=== Listed entries ===
- Opening Delimiter -
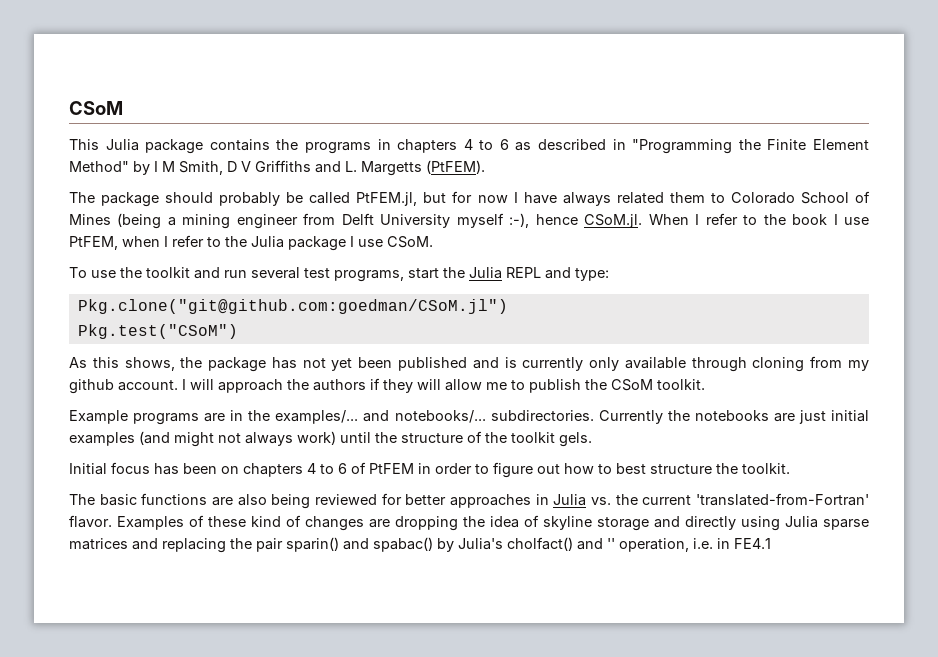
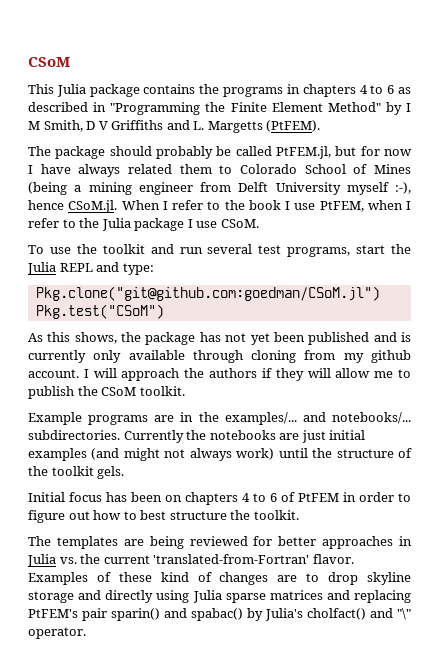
[99,493,267,506] basic functions are also -> [56,536,144,549] templates are
[395,515,539,531] dropping the idea of -> [306,572,359,585] to drop
[230,538,252,549] the -> [28,609,78,618] PtFEM's
[607,538,771,552] '' operation, i.e. in FE4.1 -> [397,608,411,620] [28,627,86,639] "\" operator.

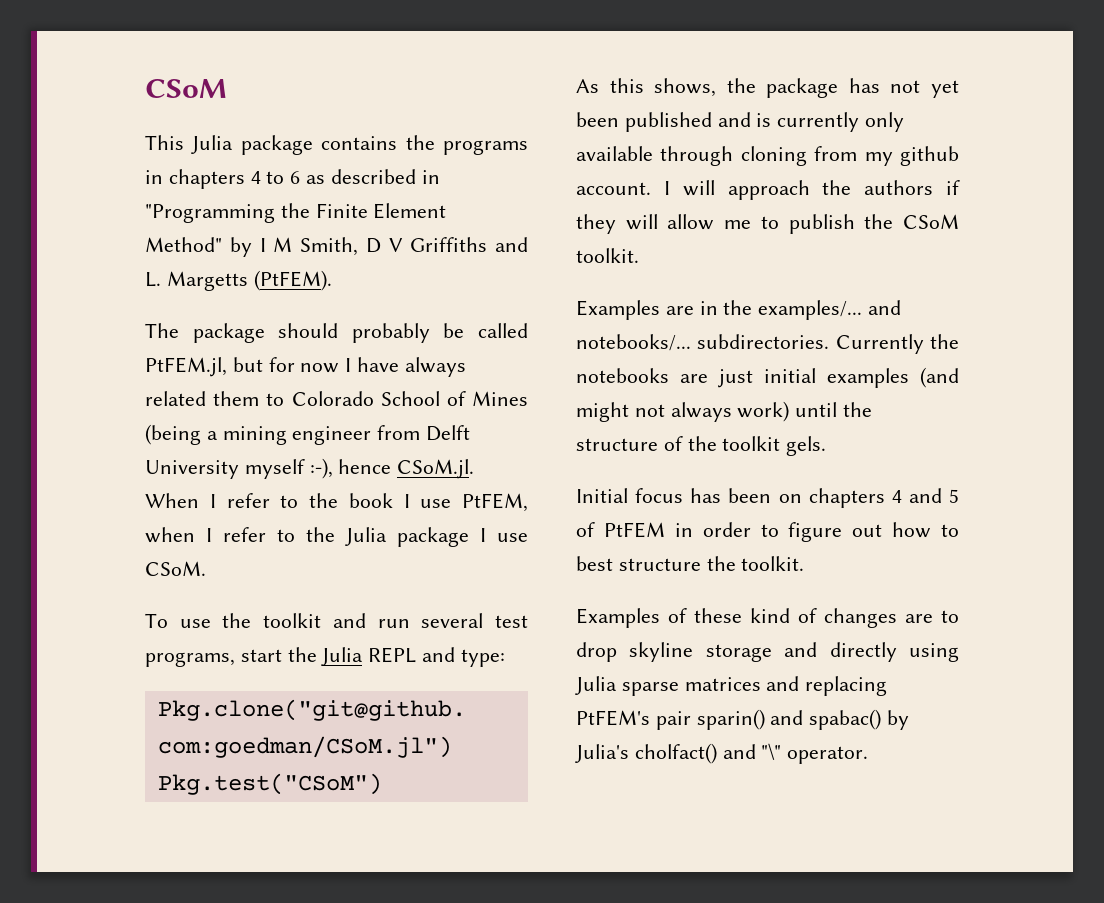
[28,412,149,425] Example programs -> [576,300,660,320] Examples
[253,493,277,502] to 6 -> [908,488,959,503] and 5
[28,536,412,549] [27,554,354,567] The templates are being reviewed for better approaches in Julia vs. the current 'translated-from-Fortran' flavor. -> (805, 563) none

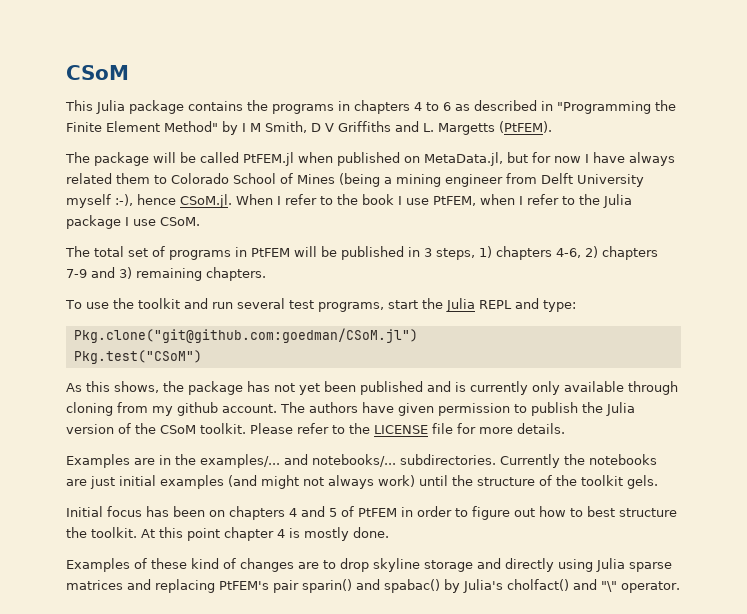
[278,323,528,343] [145,357,227,377] should probably be called PtFEM.jl, -> [153,152,503,166] will be called PtFEM.jl when published on MetaData.jl,
(206, 568) none -> [65,246,658,260] [66,267,266,281] // The total set of programs in PtFEM will be published in 3 steps, 1) chapters 4-6, 2) chapters 7-9 and 3) remaining chapters.
[663,180,960,200] [576,214,959,234] [576,248,639,263] I will approach the authors if they will allow me to publish the CSoM toolkit. -> [280,402,635,416] [66,423,565,434] The authors have given permission to publish the Julia version of the CSoM toolkit. Please refer to the LICENSE file for more details.
(805, 563) none -> [141,527,389,541] At this point chapter 4 is mostly done.

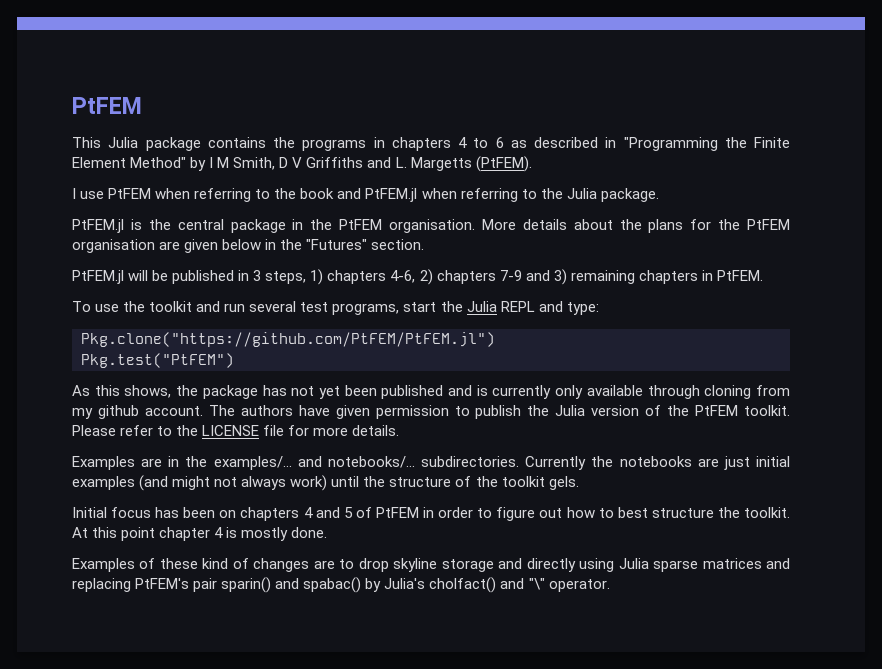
[66,65,129,80] CSoM -> [72,97,142,114] PtFEM
[65,152,675,166] [66,173,644,187] [66,194,632,208] [66,215,200,229] [65,246,290,260] The package will be called PtFEM.jl when published on MetaData.jl, but for now I have always related them to Colorado School of Mines (being a mining engineer from Delft University myself :-), hence CSoM.jl. When I refer to the book I use PtFEM, when I refer to the Julia package I use CSoM. // The total set of programs in PtFEM -> [72,188,659,202] [72,219,790,233] [72,239,425,253] [72,270,124,284] I use PtFEM when referring to the book and PtFEM.jl when referring to the Julia package. // PtFEM.jl is the central package in the PtFEM organisation. More details about the plans for the PtFEM organisation are given below in the "Futures" section. // PtFEM.jl
[206,267,266,281] chapters. -> [638,270,763,284] chapters in PtFEM.
[73,328,418,343] [73,350,202,364] Pkg.clone("git@github.com:goedman/CSoM.jl") // Pkg.test("CSoM") -> [81,332,495,347] [81,353,234,368] Pkg.clone("https://github.com/PtFEM/PtFEM.jl") // Pkg.test("PtFEM")
[160,425,196,434] CSoM -> [695,405,739,416] PtFEM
- Closing Delimiter -
=== Task instructions ===
Show, from the material above, each line that includes the string "chapters".

=== Answer space ===
(206, 568) none -> [65,246,658,260] [66,267,266,281] // The total set of programs in PtFEM will be published in 3 steps, 1) chapters 4-6, 2) chapters 7-9 and 3) remaining chapters.
[206,267,266,281] chapters. -> [638,270,763,284] chapters in PtFEM.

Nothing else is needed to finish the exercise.